Time Travel: Interview with Artist Loui Jover
If you ask artist Loui Jover when he discovered his passion, his answer opens up a conversation that sheds light on what has molded this talented artist. "I have drawn since childhood and as other children stop at some point in their development, I never did." As it turns out, it wasn't just one period of time or merely one life experience that inspired and pushed his work. It was a series of moments. It has been his life journey thus far that has unfolded around the world that has shaped this artist.
Born in Debeljaca, a small town in former Yugoslavia, Jover "was a mere baby (when) my parents migrated to Australia after a short spell in Austria. In all I am culturally a mixed up fusion of all these places, I have found that I can belong to either yet truly belong to none and in it's own funny way this has served my creative ethos well".
With an overactive imagination and the encouragement of his parents, a pencil always remained in his hand. By the time he was a teenager, the pencil was replaced with an ink pen. His mother remembers him as a "chronic drawer". His father "was a blacksmith who has always had a creative yearning. He painted and sculpted. He has always been interested in creativity. This helped me immensely."

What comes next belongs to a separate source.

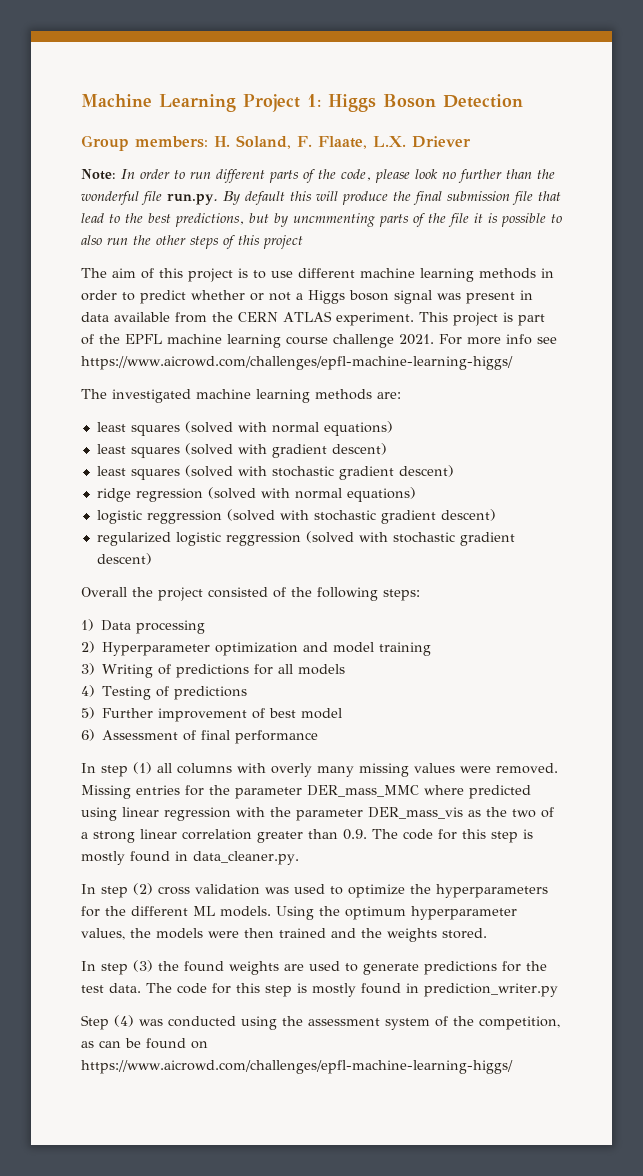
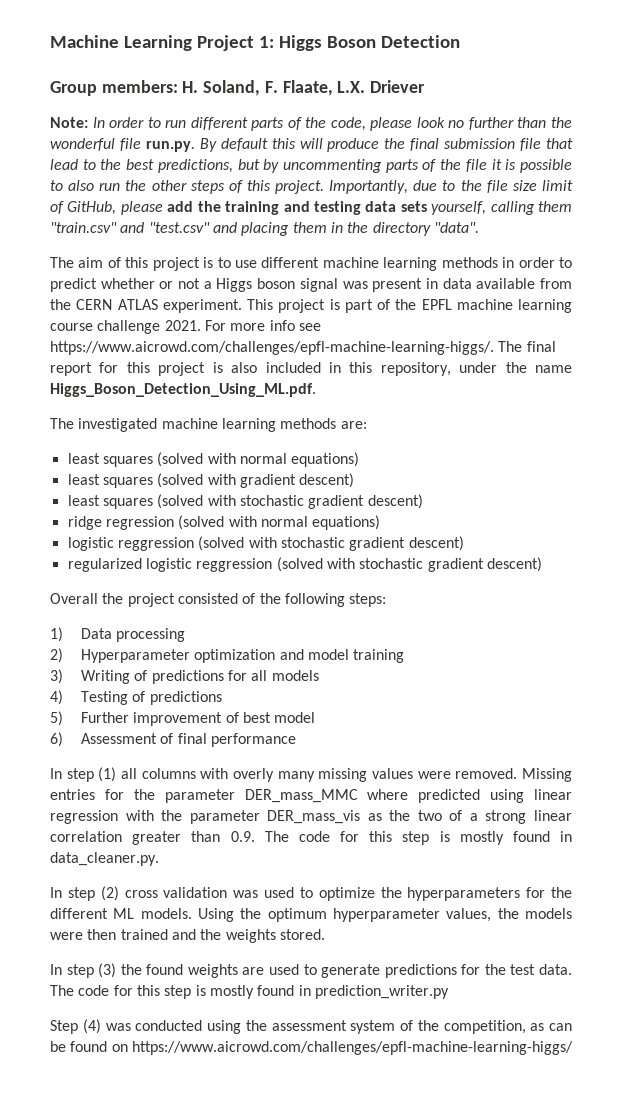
- Note: In order to run different parts of the code, please look no further than the wonderful file run.py. By default this will produce the final submission file that lead to the best predictions, but by uncmmenting parts of the file it is possible to also run the other steps of this project
+ Note: In order to run different parts of the code, please look no further than the wonderful file run.py. By default this will produce the final submission file that lead to the best predictions, but by uncommenting parts of the file it is possible to also run the other steps of this project. Importantly, due to the file size limit of GitHub, please add the training and testing data sets yourself, calling them "train.csv" and "test.csv" and placing them in the directory "data".
- For more info see https://www.aicrowd.com/challenges/epfl-machine-learning-higgs/
+ For more info see https://www.aicrowd.com/challenges/epfl-machine-learning-higgs/. The final report for this project is also included in this repository, under the name Higgs_Boson_Detection_Using_ML.pdf.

Jover got an informal art educations in, of all places, the army. "One day I was walking past a recruiting centre for the Australian Army. I was desperate to find an occupation that allowed me to draw and be paid for it. I had no interest in anything military except to try and draw tanks and guns. I noticed that the army had a graphic section known as 'Illustrator Reprographics' who drew stuff all day and were paid to do so! You were told what to draw, but I didn't care. I signed up. I got in and became a Sapper in the Survey Corp. I drew and drew, and that was a great time.I learned about computers and a lot about mediums like off set printing and etching."
Jover's army career ended and his art career truly began when he left the army. " I don't take well to being told what and when to draw things. That's why I left the army in the end. I was over it. After the army I ran a small graphic art business with a partner, it was called 'Gumtree Graphics' in the end he bought me out." Jover now works as a freelance artist. "My goal is to keep living off my drawings the way I am at the moment. I never take this for granted"
After walking me through the moments of his timeline that lead to him being the artist he is today, he pauses to reflect. "I saw Picasso's works in Paris, I saw Vincent's in Britain, Klee in Berlin, I saw the Mona Lisa and Rodin's Atelier. So all these influenced my development undoubtedly, but in the end its always the more intimate moments that effect one's sensibilities the. I loved the narrow run down areas of Paris streets more then the grand processions, I liked the damp crowded spaces of London better then Trafalgar. I liked the wild and undisciplined feel of Montenegro or the ancient walls of Dubrovnik, the brooding city of Belgrade with its bombed out buildings and the crazy back streets of Rome. All this has been invaluable to the formation of my artistic ideals. Travel is a wonderful thing." Indeed it is.